The following table shows the results of the 2021 election.

| Party |  | Ward |  |  | List |  |  | Total seats |
| Votes | % | Seats | Votes | % | Seats |
|  | Democratic Alliance | 26,133 | 60.80 | 19 | 26,736 | 62.13 | 9 | 28 |
|  | African National Congress | 6,939 | 16.14 | 4 | 7,123 | 16.55 | 4 | 8 |
|  | Good | 2,572 | 5.98 | 0 | 2,739 | 6.36 | 3 | 3 |
|  | Economic Freedom Fighters | 1,824 | 4.24 | 0 | 1,798 | 4.18 | 2 | 2 |
|  | African Christian Democratic Party | 1,073 | 2.50 | 0 | 1,039 | 2.41 | 1 | 1 |
|  | Freedom Front Plus | 861 | 2.00 | 0 | 922 | 2.14 | 1 | 1 |
|  | Independent candidates | 1,029 | 2.39 | 0 |  |  |  | 0 |
|  | Patriotic Alliance | 499 | 1.16 | 0 | 497 | 1.15 | 1 | 1 |
|  | People's Democratic Movement | 468 | 1.09 | 0 | 382 | 0.89 | 1 | 1 |
|  | 14 other parties | 1,586 | 3.69 | 0 | 1,798 | 4.18 | 0 | 0 |
| Total |  | 42,984 | 100.00 | 23 | 43,034 | 100.00 | 22 | 45 |
| Valid votes |  | 42,984 | 98.78 |  | 43,034 | 98.89 |  |  |
| Invalid/blank votes |  | 531 | 1.22 |  | 481 | 1.11 |  |  |
| Total votes |  | 43,515 | 100.00 |  | 43,515 | 100.00 |  |  |
| Registered voters/turnout |  | 94,591 | 46.00 |  | 94,591 | 46.00 |  |  |

=== Mayors ===
- Jeremy Fasser (November 2024 – present) (DA)
- Gesie van Deventer (August 2016 – November 2024) (DA)
- Conrad Sidego (June 2011 – August 2016) (DA)
- Cyril Jooste (December 2009 - June 2011) (DA)
- Patrick Swartz (April 2008 - December 2009) (KCA)
- Lauretta Maree (March 2006 - April 2008) (DA)
- Willie Ortell (October 2002 - March 2006) (NNP)

=== Political history ===
In the local government elections of 2000, the Democratic Alliance came to power in Stellenbosch. The administration was short-lived, however, and in October 2002, an African National Congress (ANC) and New National Party (NNP) coalition took over the council when four councillors defected from the DA and a local community party during a floor-crossing period. Willie Ortell (NNP) was elected mayor and GW Adonis (ANC) was chosen as deputy mayor.
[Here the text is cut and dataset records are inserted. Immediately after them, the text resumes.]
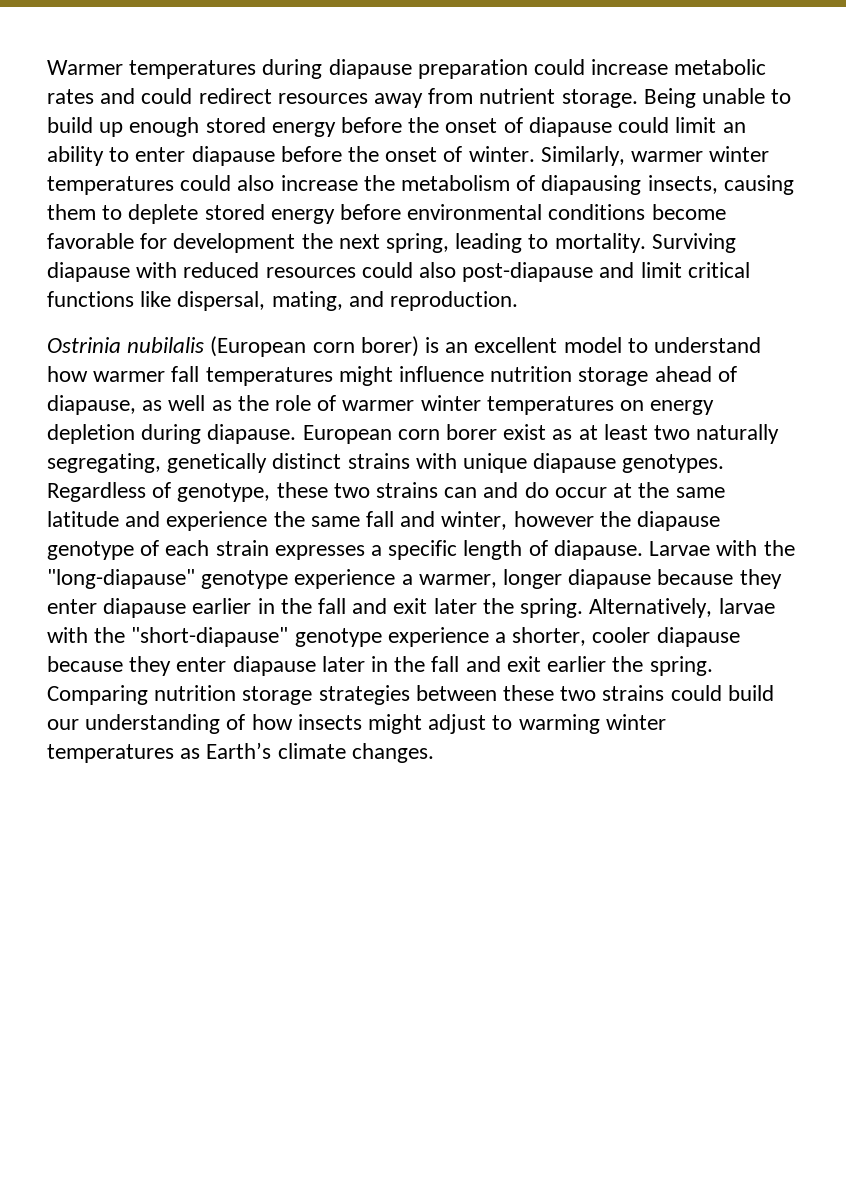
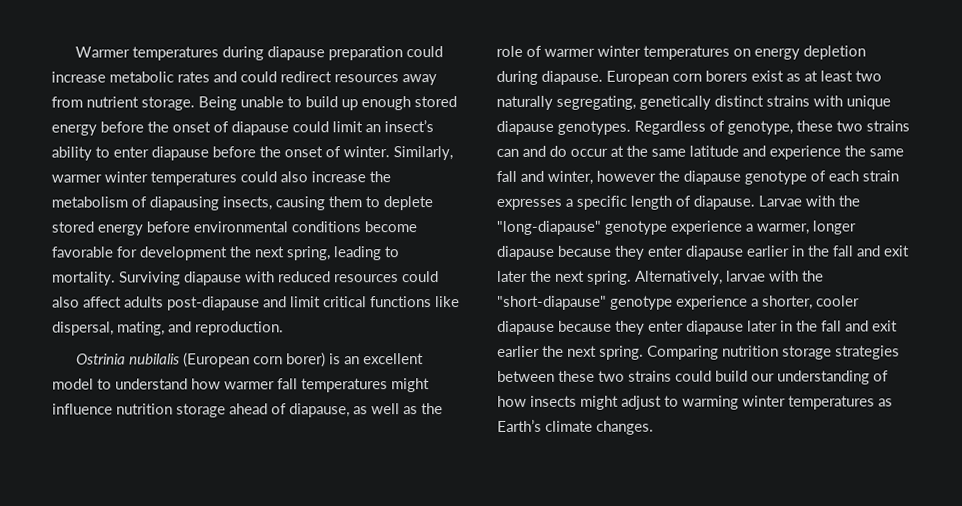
- Being unable to build up enough stored energy before the onset of diapause could limit an ability to enter diapause before the onset of winter.
+ Being unable to build up enough stored energy before the onset of diapause could limit an insect’s ability to enter diapause before the onset of winter.
- Surviving diapause with reduced resources could also post-diapause and limit critical functions like dispersal, mating, and reproduction.
+ Surviving diapause with reduced resources could also affect adults post-diapause and limit critical functions like dispersal, mating, and reproduction.
- European corn borer exist as at least two naturally segregating, genetically distinct strains with unique diapause genotypes.
+ European corn borers exist as at least two naturally segregating, genetically distinct strains with unique diapause genotypes.
- Larvae with the "long-diapause" genotype experience a warmer, longer diapause because they enter diapause earlier in the fall and exit later the spring.
+ Larvae with the "long-diapause" genotype experience a warmer, longer diapause because they enter diapause earlier in the fall and exit later the next spring.
- Alternatively, larvae with the "short-diapause" genotype experience a shorter, cooler diapause because they enter diapause later in the fall and exit earlier the spring.
+ Alternatively, larvae with the "short-diapause" genotype experience a shorter, cooler diapause because they enter diapause later in the fall and exit earlier the next spring.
After the next local government elections in 2006, a coalition was formed by the DA and several smaller parties, and Lauretta Maree of the DA was elected as executive mayor and Khulile Shubani of the United Democratic Movement (UDM) as deputy-mayor. In February 2008 councillor Myra Linders left the DA and stood as an independent candidate in the resulting by-election, and won. Her shift in allegiance allowed an ANC-led coalition, with the swing votes of the two councillors from the Kayamandi Community Alliance (KCA) to take control of the council in April 2008. Patrick Swartz of the KCA was elected mayor while Cameron Mcako of the ANC became deputy mayor. After serious allegations of fraud by councillors surfaced, Myra Linders once again used her swing vote to topple the administration in December 2009 by supporting a DA-led motion of no-confidence in the mayor, deputy mayor and speaker Gordon Pheiffer of the ANC. Cyril Jooste of the DA became the new mayor, and Mcako and Pheiffer both resigned.

In the 2011 local government elections voters handed the DA an outright majority of twenty-five seats on the council, resulting in the first stable municipal council in more than a decade. Conrad Sidego of the DA was appointed the new mayor.

In the 2016 local government elections, the DA increased their majority in the council to thirty seats. Gesie van Deventer of the DA was elected as the new mayor. She was re-elected after the 2021 local government elections. Van Deventer announced her retirement from politics in October 2024, and she was succeeded by deputy mayor Jeremy Fasser.